PROBLEM TO SOLVE: Each line of the records that holds the word "token" should be copied out.

RECORDS PROVIDED START

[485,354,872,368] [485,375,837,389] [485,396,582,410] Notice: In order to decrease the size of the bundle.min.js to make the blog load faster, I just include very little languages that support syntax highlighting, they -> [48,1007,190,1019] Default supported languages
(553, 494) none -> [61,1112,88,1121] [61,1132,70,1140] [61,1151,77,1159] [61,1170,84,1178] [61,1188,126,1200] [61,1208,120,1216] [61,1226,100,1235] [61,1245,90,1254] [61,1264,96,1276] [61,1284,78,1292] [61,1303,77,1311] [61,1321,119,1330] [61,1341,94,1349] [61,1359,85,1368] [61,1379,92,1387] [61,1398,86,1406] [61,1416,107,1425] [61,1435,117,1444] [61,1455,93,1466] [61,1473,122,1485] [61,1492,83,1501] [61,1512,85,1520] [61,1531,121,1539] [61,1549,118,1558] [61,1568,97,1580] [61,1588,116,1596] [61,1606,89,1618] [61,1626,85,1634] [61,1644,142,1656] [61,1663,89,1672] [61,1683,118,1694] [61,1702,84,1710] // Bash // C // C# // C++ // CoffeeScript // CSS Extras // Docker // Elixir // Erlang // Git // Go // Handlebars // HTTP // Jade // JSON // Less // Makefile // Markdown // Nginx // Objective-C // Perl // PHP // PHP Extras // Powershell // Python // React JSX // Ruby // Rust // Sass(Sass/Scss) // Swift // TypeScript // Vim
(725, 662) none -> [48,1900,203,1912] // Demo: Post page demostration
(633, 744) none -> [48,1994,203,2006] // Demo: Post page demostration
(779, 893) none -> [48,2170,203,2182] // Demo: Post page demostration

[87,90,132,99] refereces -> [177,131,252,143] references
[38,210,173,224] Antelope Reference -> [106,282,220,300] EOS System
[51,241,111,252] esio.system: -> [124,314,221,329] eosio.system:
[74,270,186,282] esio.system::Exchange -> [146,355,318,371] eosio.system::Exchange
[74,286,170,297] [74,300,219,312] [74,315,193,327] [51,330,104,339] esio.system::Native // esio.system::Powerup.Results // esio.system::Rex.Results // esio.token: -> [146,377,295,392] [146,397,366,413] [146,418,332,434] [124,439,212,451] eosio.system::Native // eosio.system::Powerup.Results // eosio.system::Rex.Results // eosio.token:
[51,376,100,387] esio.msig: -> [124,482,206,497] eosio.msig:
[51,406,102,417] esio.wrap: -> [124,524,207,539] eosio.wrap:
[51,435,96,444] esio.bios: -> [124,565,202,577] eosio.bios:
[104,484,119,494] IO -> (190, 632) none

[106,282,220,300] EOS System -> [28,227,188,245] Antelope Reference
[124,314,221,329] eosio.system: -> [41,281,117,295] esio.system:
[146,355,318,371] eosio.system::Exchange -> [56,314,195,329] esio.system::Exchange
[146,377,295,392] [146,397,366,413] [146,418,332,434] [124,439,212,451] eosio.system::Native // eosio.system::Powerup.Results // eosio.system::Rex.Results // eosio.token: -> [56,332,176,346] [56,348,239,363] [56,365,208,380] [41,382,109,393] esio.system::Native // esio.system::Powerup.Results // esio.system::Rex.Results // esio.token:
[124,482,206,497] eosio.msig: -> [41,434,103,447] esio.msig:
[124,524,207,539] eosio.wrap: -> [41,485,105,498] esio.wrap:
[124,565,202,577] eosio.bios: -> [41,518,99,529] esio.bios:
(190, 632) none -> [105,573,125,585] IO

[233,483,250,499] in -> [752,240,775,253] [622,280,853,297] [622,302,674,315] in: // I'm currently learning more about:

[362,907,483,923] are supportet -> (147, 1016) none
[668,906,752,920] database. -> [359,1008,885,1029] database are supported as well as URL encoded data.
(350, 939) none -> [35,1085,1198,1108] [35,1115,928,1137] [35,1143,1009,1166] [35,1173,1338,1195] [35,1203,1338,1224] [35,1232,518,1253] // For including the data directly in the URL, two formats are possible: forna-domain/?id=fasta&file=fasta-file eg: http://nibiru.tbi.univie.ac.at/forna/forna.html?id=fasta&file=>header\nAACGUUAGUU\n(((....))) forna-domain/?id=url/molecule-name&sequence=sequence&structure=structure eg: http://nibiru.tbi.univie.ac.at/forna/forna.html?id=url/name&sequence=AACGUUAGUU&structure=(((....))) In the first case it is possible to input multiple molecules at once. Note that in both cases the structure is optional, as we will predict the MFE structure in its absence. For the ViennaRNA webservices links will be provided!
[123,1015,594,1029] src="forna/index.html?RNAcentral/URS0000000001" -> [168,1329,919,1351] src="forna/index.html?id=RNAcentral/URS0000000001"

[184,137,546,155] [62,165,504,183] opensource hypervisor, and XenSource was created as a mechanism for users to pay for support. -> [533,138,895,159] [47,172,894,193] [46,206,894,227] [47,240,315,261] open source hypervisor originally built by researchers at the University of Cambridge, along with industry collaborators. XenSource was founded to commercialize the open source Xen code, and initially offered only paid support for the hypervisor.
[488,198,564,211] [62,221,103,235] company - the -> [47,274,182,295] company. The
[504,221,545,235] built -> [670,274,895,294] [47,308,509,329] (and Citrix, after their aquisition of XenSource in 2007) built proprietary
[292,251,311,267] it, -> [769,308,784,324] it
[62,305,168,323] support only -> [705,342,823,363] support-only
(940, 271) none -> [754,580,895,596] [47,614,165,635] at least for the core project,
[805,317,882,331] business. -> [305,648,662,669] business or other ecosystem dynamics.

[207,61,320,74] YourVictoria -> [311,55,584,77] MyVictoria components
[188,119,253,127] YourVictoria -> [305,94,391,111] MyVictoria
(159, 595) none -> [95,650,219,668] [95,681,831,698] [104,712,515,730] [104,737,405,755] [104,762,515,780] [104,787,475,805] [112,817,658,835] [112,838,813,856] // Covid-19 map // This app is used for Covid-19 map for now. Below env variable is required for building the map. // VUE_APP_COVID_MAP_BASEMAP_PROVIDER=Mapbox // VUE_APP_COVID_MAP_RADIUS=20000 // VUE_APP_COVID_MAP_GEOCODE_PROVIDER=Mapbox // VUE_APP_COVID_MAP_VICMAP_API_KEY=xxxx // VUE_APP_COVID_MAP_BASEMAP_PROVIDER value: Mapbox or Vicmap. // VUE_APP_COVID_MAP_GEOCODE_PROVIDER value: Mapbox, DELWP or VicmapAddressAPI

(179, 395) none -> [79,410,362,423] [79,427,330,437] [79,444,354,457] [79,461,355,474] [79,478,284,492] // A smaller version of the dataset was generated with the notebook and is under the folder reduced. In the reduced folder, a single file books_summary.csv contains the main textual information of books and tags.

RECORDS PROVIDED END

SOLUTION FOR THIS PROBLEM:
[74,286,170,297] [74,300,219,312] [74,315,193,327] [51,330,104,339] esio.system::Native // esio.system::Powerup.Results // esio.system::Rex.Results // esio.token: -> [146,377,295,392] [146,397,366,413] [146,418,332,434] [124,439,212,451] eosio.system::Native // eosio.system::Powerup.Results // eosio.system::Rex.Results // eosio.token:
[146,377,295,392] [146,397,366,413] [146,418,332,434] [124,439,212,451] eosio.system::Native // eosio.system::Powerup.Results // eosio.system::Rex.Results // eosio.token: -> [56,332,176,346] [56,348,239,363] [56,365,208,380] [41,382,109,393] esio.system::Native // esio.system::Powerup.Results // esio.system::Rex.Results // esio.token:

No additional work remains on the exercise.